• **Supplied information**:
╔══

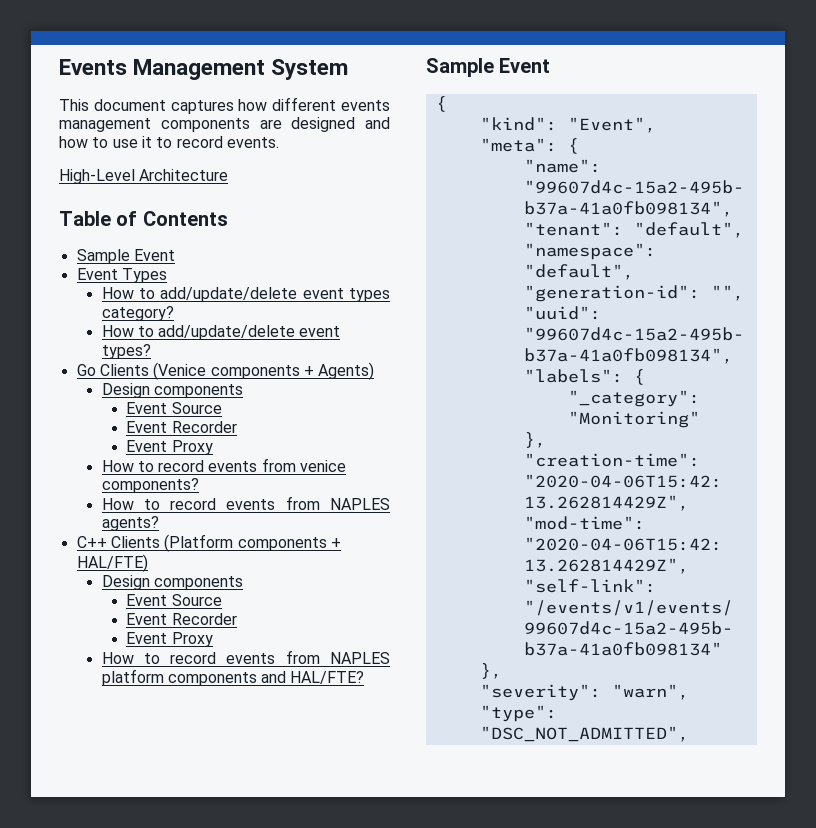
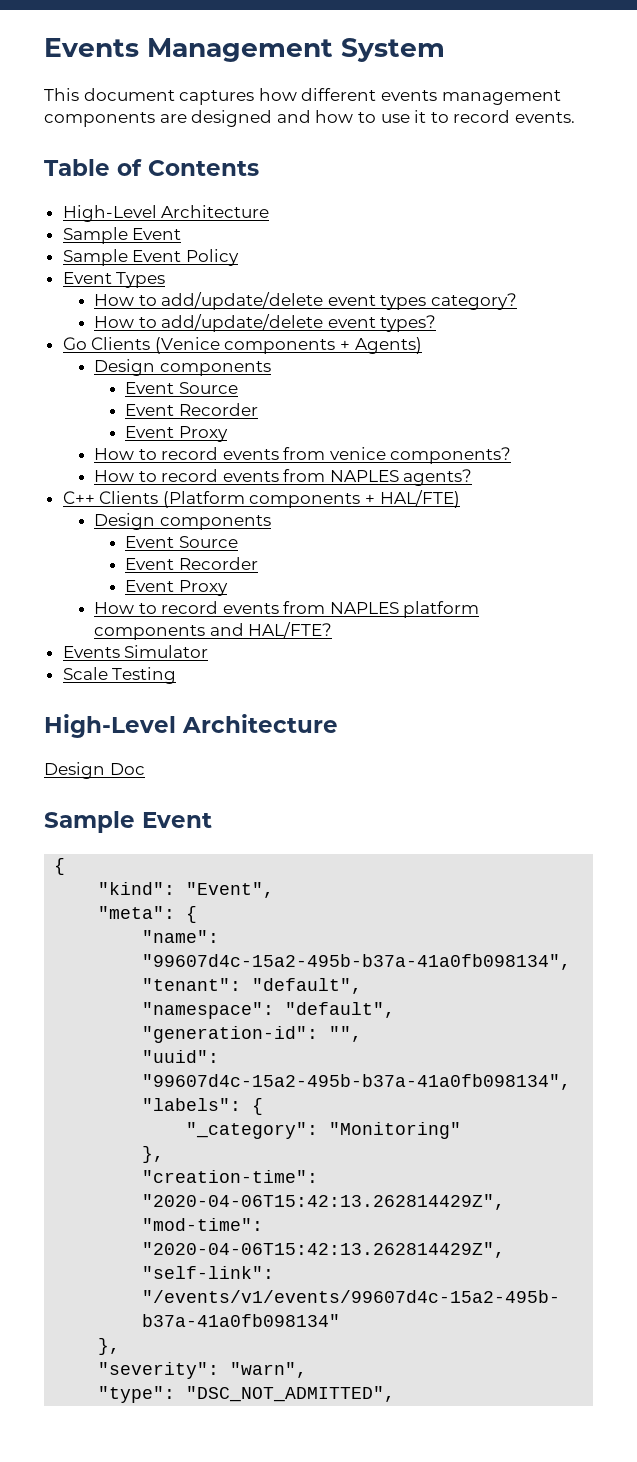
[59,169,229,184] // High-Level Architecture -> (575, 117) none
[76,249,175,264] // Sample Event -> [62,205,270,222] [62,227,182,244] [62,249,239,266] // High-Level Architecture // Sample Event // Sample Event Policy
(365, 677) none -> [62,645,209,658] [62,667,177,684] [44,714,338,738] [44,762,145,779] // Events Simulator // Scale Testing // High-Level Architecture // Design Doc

╚══
╔══

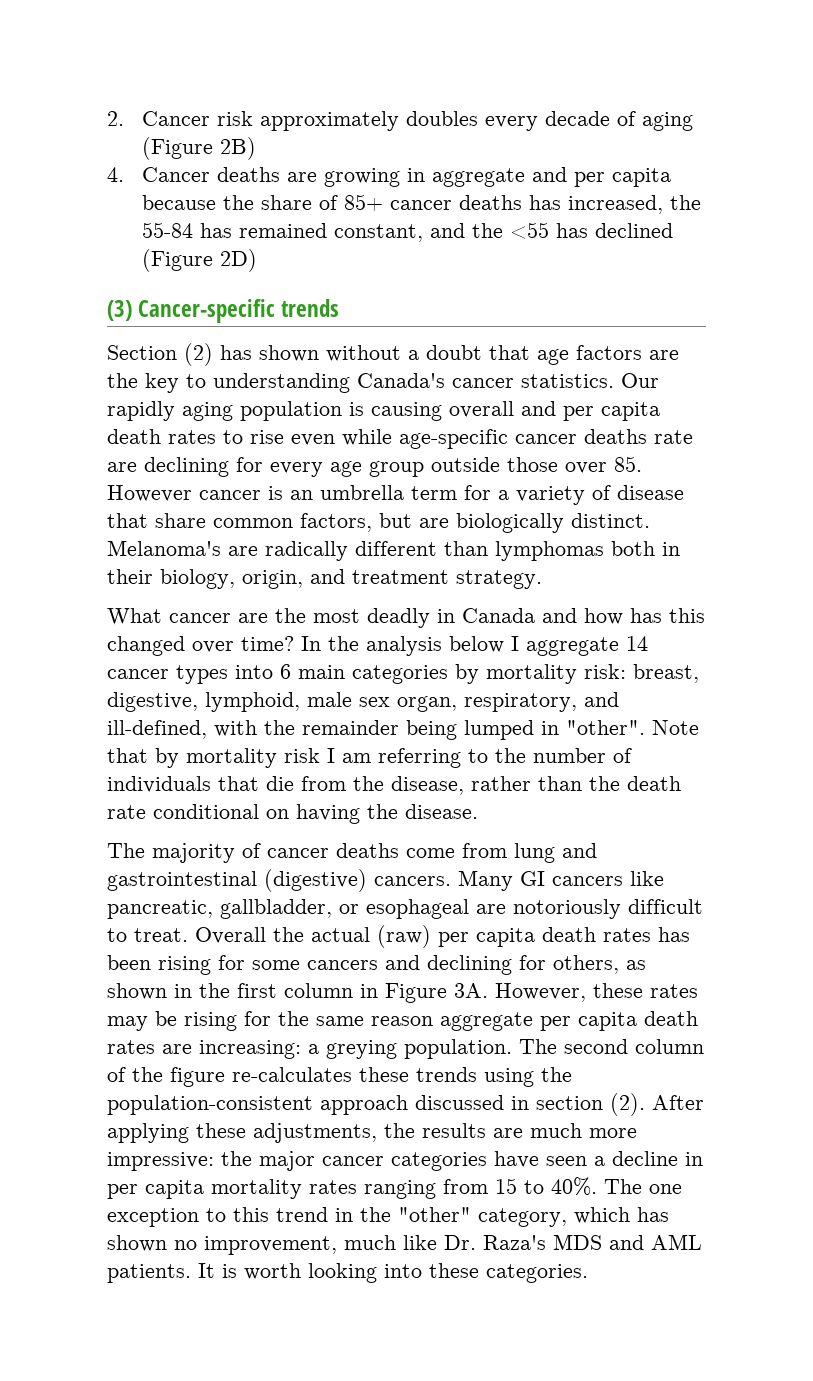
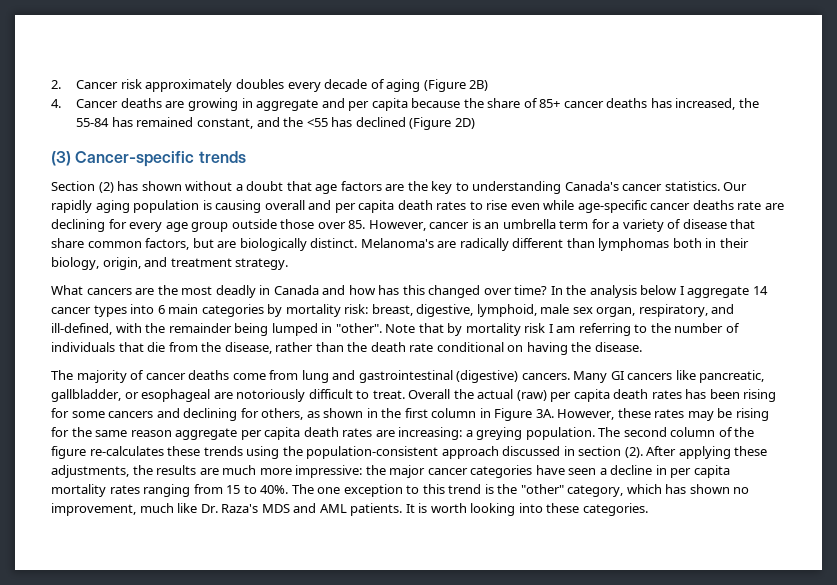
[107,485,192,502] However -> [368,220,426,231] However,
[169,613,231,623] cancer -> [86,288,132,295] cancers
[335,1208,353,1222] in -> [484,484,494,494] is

╚══

• **Assignment**:
Would you retype exactly the lines above, from the line with "[59,169,229,184] // High-Level" to the line with "(365, 677) none", with both end lines kept and nothing more?

• **Answer to the problem**:
[59,169,229,184] // High-Level Architecture -> (575, 117) none
[76,249,175,264] // Sample Event -> [62,205,270,222] [62,227,182,244] [62,249,239,266] // High-Level Architecture // Sample Event // Sample Event Policy
(365, 677) none -> [62,645,209,658] [62,667,177,684] [44,714,338,738] [44,762,145,779] // Events Simulator // Scale Testing // High-Level Architecture // Design Doc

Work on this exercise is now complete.